The bank uses a credit risk assessment model that assigns a rating from A to D based on the following criteria:

  • Credit score: A (700 or above), B (650–699), C (600–649), D (below 600)
  • Debt-to-income ratio: A (below 30%), B (30–39%), C (40–49%), D (50% or above)
  • Loan-to-value ratio: A (below 70%), B (70–79%), C (80–89%), D (90% or above)
  • Employment status: A (full-time, stable), B (full-time, variable), C (part-time, stable), D (part-time, variable or unemployed)
  • Market trend: A (rising, high demand, low inventory), B (stable, moderate demand, low inventory), C (stable, moderate demand, high inventory), D (declining, low demand, high inventory)

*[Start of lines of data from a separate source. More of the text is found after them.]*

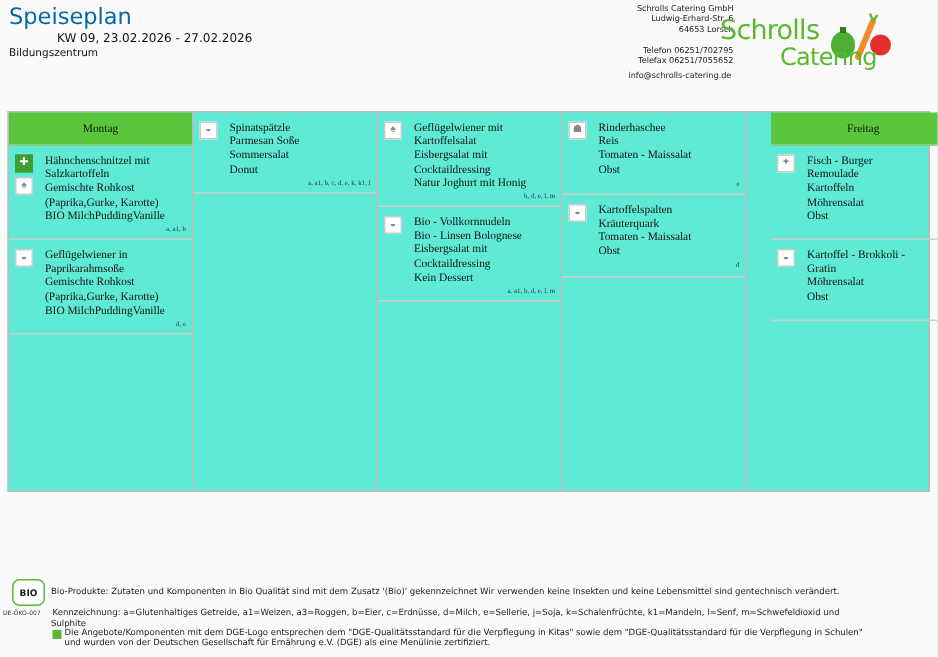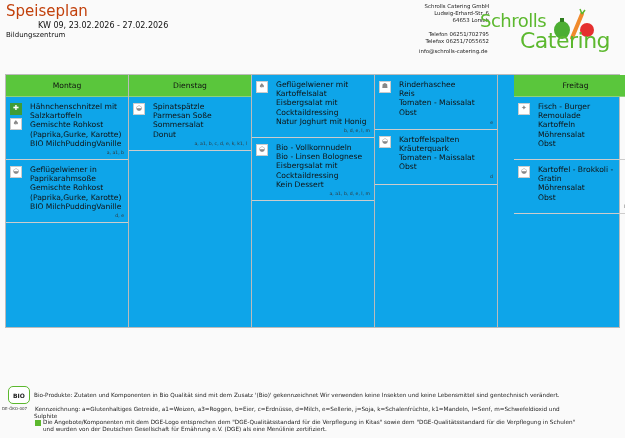"Speiseplan" .title { color: #c2410c -> #0369a1 }
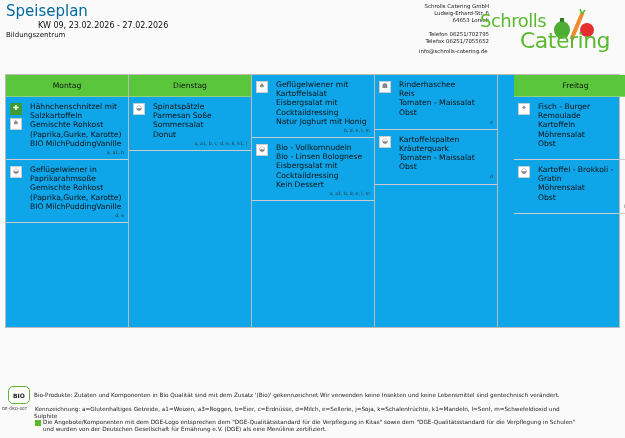"Catering" .logo .l2 { font-size: 22px -> 16px }
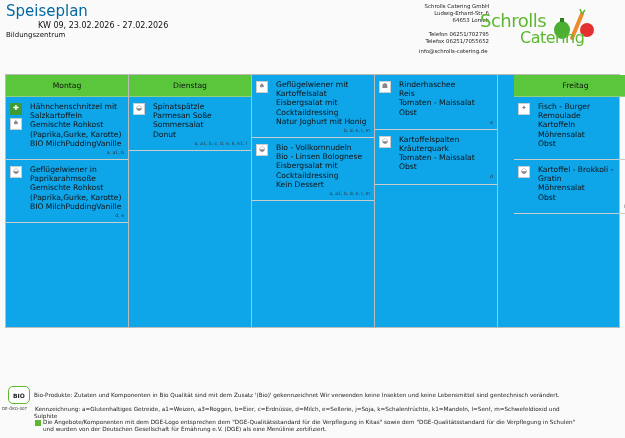"Montag" .grid { background: #0ea5e9 -> #5eead4; font-family: none -> Liberation Serif, serif }
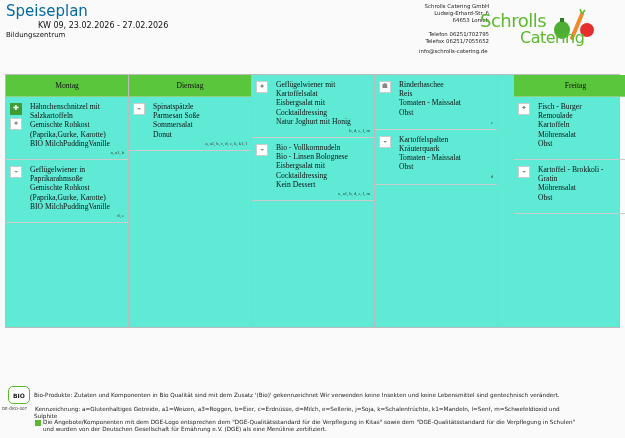"Dienstag" div.head { html: <div>Dienstag</div> -> none }
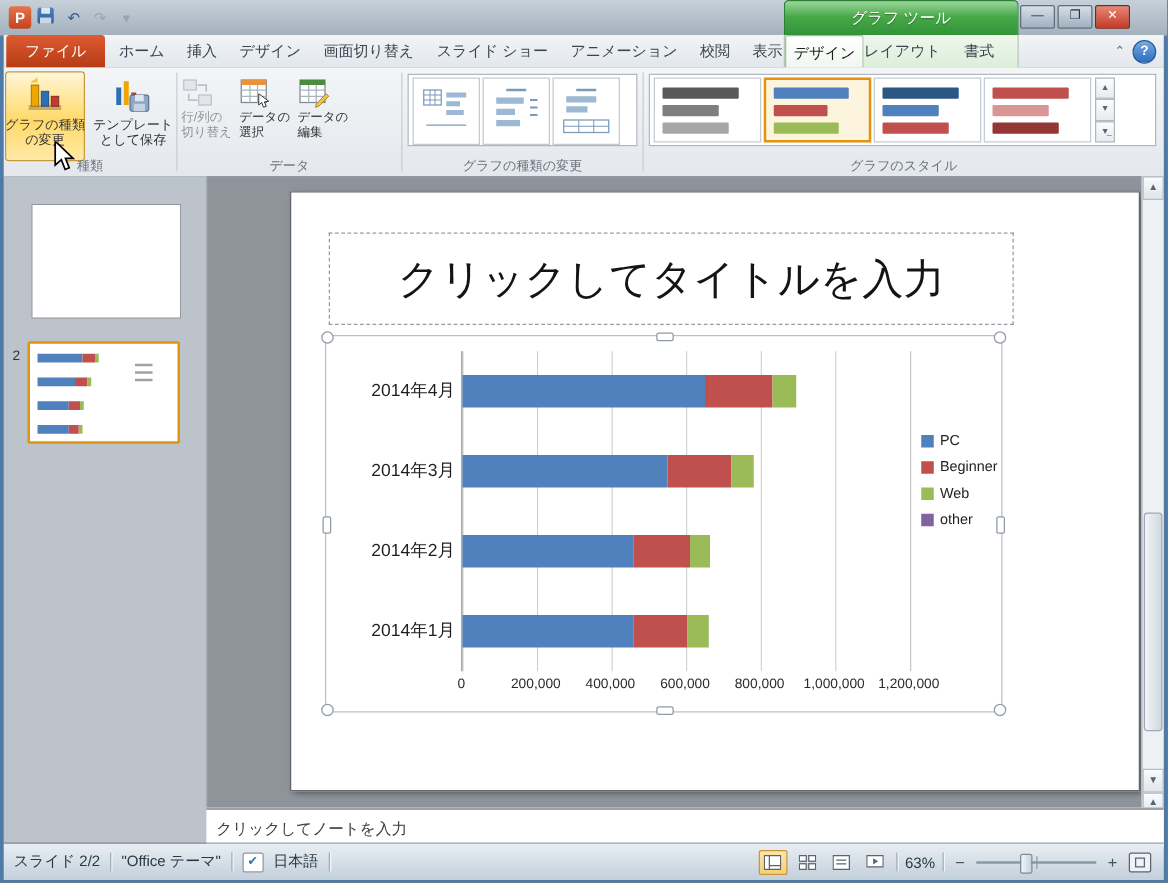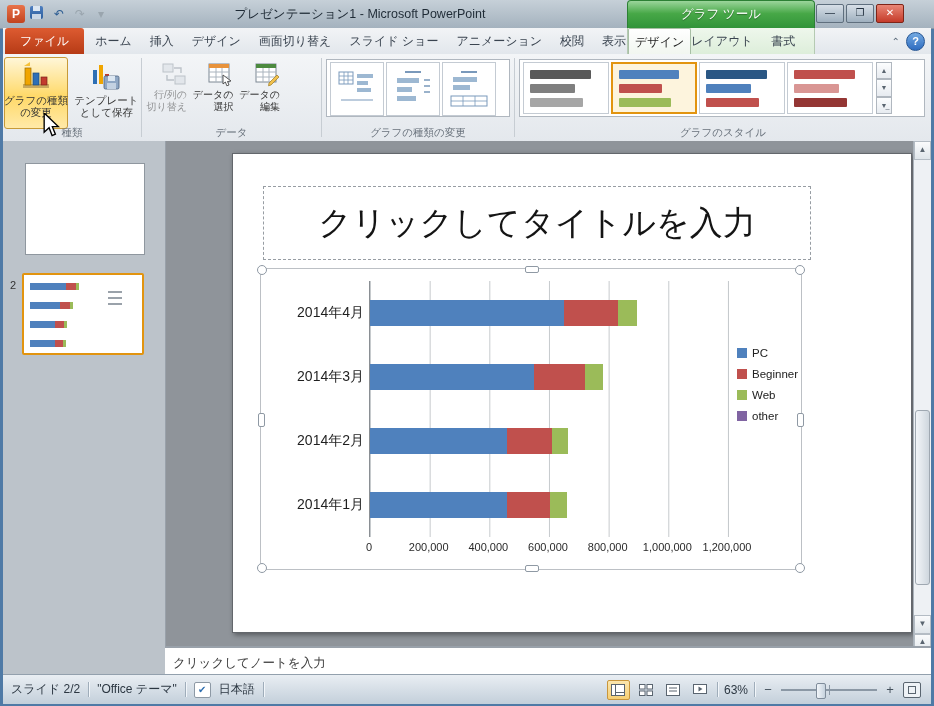"プレゼンテーション1 - Microsoft PowerPoint" div.title-text { html: <div>プレゼンテーション1 - Microsoft PowerPoint</div> -> none }
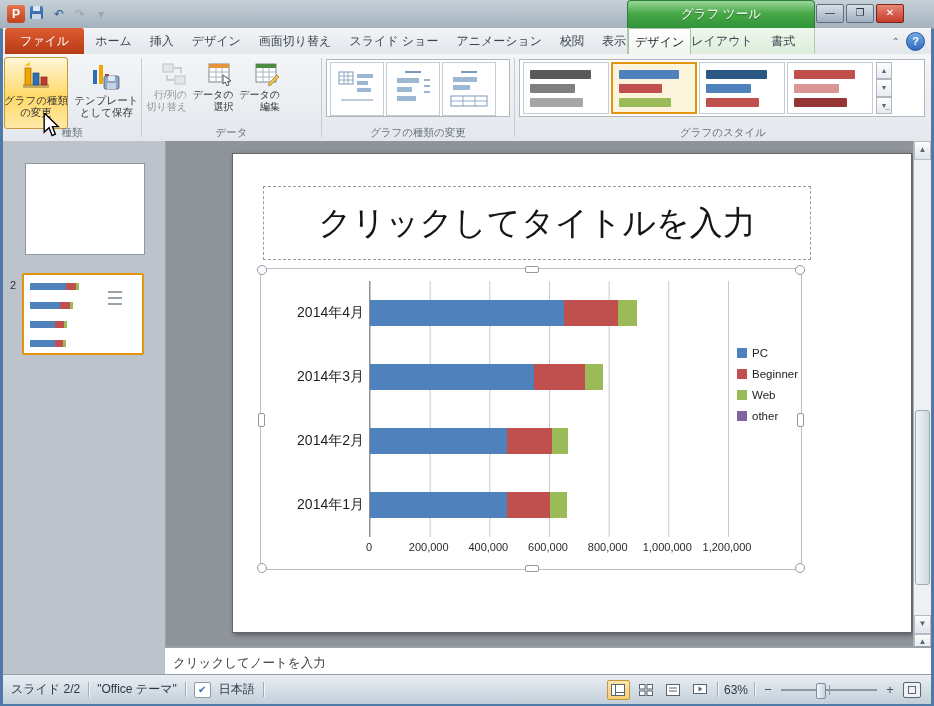"行/列の" .databtn { align-items: flex-end -> flex-start }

The bank also uses a credit risk assessment policy that defines the maximum loan amount and the minimum interest rate for each rating combination, as shown in the table below:

Rating Maximum loan amount Minimum interest rate
AAAAA $500,000 3.5%
AAAAB $450,000 3.75%
AAAAC $400,000 4%
AAAAD $350,000 4.25%
AAABA $400,000 3.75%
AAABB $350,000 4%
AAABC $300,000 4.25%
AAABD $250,000 4.5%
AAACA $350,000 4%
AAACB $300,000 4.25%
AAACC $250,000 4.5%
AAACD $200,000 4.75%
AAADA $300,000 4.25%
AAADB $250,000 4.5%
AAADC $200,000 4.75%
AAADD $150,000 5%
ABAAA $400,000 4%
... ... ...
DDDDD $50,000 6.5%

Credit Risk Assessment Process

  1. Assign Ratings:
    Assign a rating for each criterion based on the customer and the house information.
    Example: The customer’s credit score of 720 corresponds to a rating of A.

  2. Composite Rating:
    Combine the ratings for each criterion to form a composite rating.
    Example: Ratings for credit score, debt-to-income ratio, loan-to-value ratio, and employment status are A, B, C, and A respectively; and the house has a rating of B for market trend. Thus, the composite rating is ABACA.

  3. Policy Lookup:
    Look up the maximum loan amount and the minimum interest rate for the composite rating in the policy table.
    Example: For composite rating ABACA, maximum loan amount is $300,000 and minimum interest rate is 4.25%.

  4. Comparison:
    Compare the requested loan amount and the offered interest rate with the policy limits.
    Example: The customer requests $200,000 and the offered rate is 4%, which are both within the policy limits.

  5. Decision:
    Decide whether to approve or reject the loan application based on the comparison and other factors (e.g., credit history, savings, and other debts).
    Example: The bank may approve the loan due to good credit history, sufficient savings, manageable debts, and acceptable loan terms. Alternatively, if factors like a high debt-to-income ratio or risky market trends are present, the bank might reject the request or approve it with conditions.